KAMIS, 21 APRIL 2016
Jurnalis : Turmuzi / Editor : ME. Bijo Dirajo / Sumber Foto: Turmuzi
MATARAM — Gubernur Nusa Tenggara Barat (NTB), Zainul Majdi membantah, kalau hilangnya Direktur Rumah Sakit Umum Provinsi (RSUP) NTB, dr. Mawardi Hamry ada kaitannya dengan kasus korupsi pembangunan gedung baru.
![]() |
| Direktur RSUP NTB, dr. Mawardi Hamry yang sudah satu bulan sudah menghilang |
“Sejauh yang saya tahu, temuan Badan Pemeriksa Keuangan pada proses pembangunan RSUP Provinsi NTB tidak ada ada temuan signifikan terjadinya penyimpangan, termasuk juga croscek di aparat kepolisian” kata Majdi di Mataram, Kamis (21/4/2016).

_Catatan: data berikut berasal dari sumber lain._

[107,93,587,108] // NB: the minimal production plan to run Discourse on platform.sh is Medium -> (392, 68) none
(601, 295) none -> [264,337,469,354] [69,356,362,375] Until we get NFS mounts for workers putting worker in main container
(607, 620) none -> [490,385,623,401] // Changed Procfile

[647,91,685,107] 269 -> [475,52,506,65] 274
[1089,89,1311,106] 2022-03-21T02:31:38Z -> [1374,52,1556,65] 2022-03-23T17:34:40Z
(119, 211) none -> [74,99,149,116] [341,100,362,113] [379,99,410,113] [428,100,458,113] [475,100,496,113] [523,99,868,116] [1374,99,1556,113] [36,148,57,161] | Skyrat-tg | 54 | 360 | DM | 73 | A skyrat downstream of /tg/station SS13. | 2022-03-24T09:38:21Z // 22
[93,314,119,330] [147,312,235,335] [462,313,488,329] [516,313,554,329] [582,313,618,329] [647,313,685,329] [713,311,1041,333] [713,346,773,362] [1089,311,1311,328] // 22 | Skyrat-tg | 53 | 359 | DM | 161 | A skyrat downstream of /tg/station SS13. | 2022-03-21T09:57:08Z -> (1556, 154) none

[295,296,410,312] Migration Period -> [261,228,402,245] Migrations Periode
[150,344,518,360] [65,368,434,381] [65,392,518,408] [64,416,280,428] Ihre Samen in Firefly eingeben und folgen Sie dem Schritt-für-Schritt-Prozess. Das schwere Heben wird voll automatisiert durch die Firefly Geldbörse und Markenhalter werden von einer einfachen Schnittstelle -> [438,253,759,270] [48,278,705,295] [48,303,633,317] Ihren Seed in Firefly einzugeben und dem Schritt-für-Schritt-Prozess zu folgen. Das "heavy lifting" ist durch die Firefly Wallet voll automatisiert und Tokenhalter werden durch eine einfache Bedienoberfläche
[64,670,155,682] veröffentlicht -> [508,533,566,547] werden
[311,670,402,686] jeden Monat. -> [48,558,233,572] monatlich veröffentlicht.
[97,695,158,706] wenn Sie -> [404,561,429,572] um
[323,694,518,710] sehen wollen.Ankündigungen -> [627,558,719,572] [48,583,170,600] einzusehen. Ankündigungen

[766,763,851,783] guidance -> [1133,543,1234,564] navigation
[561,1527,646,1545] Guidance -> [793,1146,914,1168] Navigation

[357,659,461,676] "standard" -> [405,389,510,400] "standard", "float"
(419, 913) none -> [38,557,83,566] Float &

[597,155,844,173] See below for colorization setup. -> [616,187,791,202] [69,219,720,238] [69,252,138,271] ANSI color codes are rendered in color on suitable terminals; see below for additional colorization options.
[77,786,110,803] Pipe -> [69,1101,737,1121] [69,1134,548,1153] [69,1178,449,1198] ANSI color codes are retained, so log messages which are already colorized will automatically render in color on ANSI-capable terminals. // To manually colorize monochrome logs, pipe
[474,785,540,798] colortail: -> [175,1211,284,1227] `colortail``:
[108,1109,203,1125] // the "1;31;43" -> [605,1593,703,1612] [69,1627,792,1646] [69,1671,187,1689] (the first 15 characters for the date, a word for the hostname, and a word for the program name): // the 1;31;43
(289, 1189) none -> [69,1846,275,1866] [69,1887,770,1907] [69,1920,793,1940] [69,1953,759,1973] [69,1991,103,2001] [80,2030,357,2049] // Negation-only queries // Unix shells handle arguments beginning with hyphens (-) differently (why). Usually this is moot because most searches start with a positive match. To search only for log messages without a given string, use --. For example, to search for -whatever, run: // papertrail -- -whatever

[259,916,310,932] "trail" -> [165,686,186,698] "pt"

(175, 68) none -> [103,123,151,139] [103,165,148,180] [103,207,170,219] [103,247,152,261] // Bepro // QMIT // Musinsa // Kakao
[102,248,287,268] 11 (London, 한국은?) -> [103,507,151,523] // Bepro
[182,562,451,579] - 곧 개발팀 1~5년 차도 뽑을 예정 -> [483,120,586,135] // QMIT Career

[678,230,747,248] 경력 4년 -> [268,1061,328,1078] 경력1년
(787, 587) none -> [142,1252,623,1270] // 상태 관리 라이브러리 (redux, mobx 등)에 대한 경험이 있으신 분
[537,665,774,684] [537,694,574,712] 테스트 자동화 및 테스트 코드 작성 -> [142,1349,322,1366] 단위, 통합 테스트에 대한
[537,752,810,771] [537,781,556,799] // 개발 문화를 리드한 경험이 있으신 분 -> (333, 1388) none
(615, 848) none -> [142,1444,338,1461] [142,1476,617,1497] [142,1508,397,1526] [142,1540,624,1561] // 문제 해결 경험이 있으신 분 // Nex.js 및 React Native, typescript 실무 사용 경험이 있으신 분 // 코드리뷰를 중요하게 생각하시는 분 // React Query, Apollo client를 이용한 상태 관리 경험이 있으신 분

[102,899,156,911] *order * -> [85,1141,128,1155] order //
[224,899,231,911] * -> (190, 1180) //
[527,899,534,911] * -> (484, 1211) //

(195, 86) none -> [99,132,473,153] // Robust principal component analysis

Diakui Majdi, dalam setiap proses kebijakan pembangunan, termasuk pembangunan RSUP NTB, selalu ada pihak yang merasan tidak puas dan melakukan aduan, tapi dari hasil pemeriksaan BPK memang tidak ditemukan penyimpangan.
Namun demikian, hilangnya Dirut RSUP NTB karena dugaan kasus korupsi pembangunan gedung baru, masih sangat kecil kemungkinan menjadi penyebabnya.
“Belum ada kepastian sampai sekarang, jadi kita tidak bisa berspekulasi dan aparat kepolisian sampai sekarang masih komit melakukan proses pencarian,” tutupnya.